Gefunden bei spiegel.de:
24. November 2007
US-Ökonom warnt vor tiefer Weltwirtschaftskrise
Zahlungssausfälle, Pleiten, Zwangsvollstreckungen: In der US-Kreditkrise steht Bank-Prognosen zufolge das Schlimmste noch bevor. Der US-Ökonom Burda fürchtet gar eine "tiefgreifende Rezession", wie sie die Welt seit Jahrzehnten nicht erlitten hat.
Hamburg/New York - Michael Burda sieht schwarz. Der amerikanische Ökonom ist sich sicher, dass die USA vor wirtschaftlich schweren Zeiten stehen. "Das Land steckt in einem schweren Dilemma. Ich erwarte eine tiefgreifende Rezession", sagt der Professor der Berliner Humboldt-Universität dem SPIEGEL.
Mehr noch: "Wenn die Krise noch bis weit ins kommende Jahr hineinreicht, kann sie Ausmaße annehmen wie bei der Weltwirtschaftskrise in den dreißiger Jahren", sagte Burda.
Auch in den USA selbst mehren sich die Stimmen, die vor einer Eskalation der Probleme warnen. Die Fälle von Zwangsvollstreckungen und Zahlungsausfällen würden nochmals deutlich zunehmen, glauben Bank-Experten.
Bei vielen Hypothekenkrediten stünden schon bald automatische Zinserhöhungen an, die die Zahlungssorgen Hunderttausender Konsumenten verschärfen werden. Allein im nächsten Jahr betreffe dies niedrig besicherte Kredite im Wert von 362 Milliarden Dollar, berichtete das "Wall Street Journal" unter Berufung auf Daten der Bank of America.
Neue Abwärtsspirale auf dem Immobilienmarkt droht
US-Hypothekenkredite haben in der Regel nicht - wie meist in Deutschland - einen festen Zinssatz über zehn oder mehr Jahre. Um Kreditnehmer anzulocken, starten sie mit niedrigeren Zinsen, die später automatisch steigen und die monatliche Last deutlich erhöhen. Die meisten der 2008 zur Anpassung anstehenden Kredite laufen zwei Jahre mit zum Beispiel sieben Prozent Zinsen. Bald werden sie auf 9,5 Prozent springen. Für einen typischen Kreditnehmer bedeute das rund 350 Dollar Zusatzbelastung pro Monat, schreibt das "Wall Street Journal".

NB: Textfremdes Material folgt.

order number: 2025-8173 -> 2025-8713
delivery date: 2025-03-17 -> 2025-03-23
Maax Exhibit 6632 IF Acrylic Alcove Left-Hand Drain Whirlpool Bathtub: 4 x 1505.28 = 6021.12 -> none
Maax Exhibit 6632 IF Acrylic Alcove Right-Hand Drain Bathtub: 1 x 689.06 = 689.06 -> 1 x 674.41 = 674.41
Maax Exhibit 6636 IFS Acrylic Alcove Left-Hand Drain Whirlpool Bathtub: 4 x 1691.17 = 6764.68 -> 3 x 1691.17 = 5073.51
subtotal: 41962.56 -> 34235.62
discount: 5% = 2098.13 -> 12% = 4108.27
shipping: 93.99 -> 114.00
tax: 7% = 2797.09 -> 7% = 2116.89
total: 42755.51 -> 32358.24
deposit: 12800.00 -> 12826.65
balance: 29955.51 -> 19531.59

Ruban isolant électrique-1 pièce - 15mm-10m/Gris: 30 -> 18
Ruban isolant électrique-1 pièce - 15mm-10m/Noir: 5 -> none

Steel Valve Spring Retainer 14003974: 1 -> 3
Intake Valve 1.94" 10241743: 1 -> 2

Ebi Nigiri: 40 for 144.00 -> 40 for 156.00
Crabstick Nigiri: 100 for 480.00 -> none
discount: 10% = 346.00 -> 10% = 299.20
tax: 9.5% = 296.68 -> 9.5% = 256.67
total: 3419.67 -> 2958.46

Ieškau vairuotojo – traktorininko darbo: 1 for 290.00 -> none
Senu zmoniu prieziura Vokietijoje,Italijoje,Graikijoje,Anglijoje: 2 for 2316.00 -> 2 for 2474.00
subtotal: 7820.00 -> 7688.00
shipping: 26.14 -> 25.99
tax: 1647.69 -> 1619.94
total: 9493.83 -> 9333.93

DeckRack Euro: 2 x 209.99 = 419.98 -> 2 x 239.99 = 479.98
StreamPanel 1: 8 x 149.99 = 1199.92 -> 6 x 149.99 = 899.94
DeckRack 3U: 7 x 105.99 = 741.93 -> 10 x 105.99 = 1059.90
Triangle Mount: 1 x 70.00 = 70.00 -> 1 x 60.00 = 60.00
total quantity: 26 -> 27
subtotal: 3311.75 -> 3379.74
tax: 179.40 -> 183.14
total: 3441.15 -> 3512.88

Die höhere Monatsrate ist für viele nicht mehr zu zahlen. Wegen sinkender Immobilienpreise können diese US-Bürger ihr Haus nur mit hohem Verlust verkaufen - sie bleiben dann auf den Restschulden sitzen. Damit wäre für den Einzelnen - und den gesamten Immobilen- und Kreditmarkt - eine weitere Runde in der Spirale nach unten eingeläutet.
Schätzungen zufolge werden allein in diesem Jahr in den USA 1,35 Millionen Häuser zwangsvollstreckt, weitere 1,44 Millionen 2008 - rund die Hälfte mehr als in den Vorjahren.
Noch im laufenden Quartal stünden laut Bank of America zweitklassige Kredite (subprime) im Wert von 85 Milliarden Dollar zur Zinserhöhung an, noch mal so viele in den ersten drei Monaten 2008. Die Spitze werde dann im zweiten Quartal mit rund 100 Milliarden Dollar erreicht. Hinzu kämen Kredite im Wert von 150 Milliarden Dollar mit nur wenig besseren Sicherheiten.
Schuld an den Kreditausfällen bisher sei meist noch gar nicht der automatische Zinsanstieg gewesen, schreibt das "Wall Street Journal" - sondern eine zu laxe oder gar betrügerische Kreditvergabe. Normalbürger würden erst jetzt wirklich in den Strudel der Probleme geraten.
Die drohende neue Pleite-Welle wird zunehmend ein Thema des laufenden US-Wahlkampfs. Politiker drängen Banken, die Zinssätze vorerst einzufrieren. Einige Finanzinstitute haben dies für bestimmte Kunden bereits getan - die Branche wehrt sich aber gegen einen generellen Aufschub der Zinserhöhungen.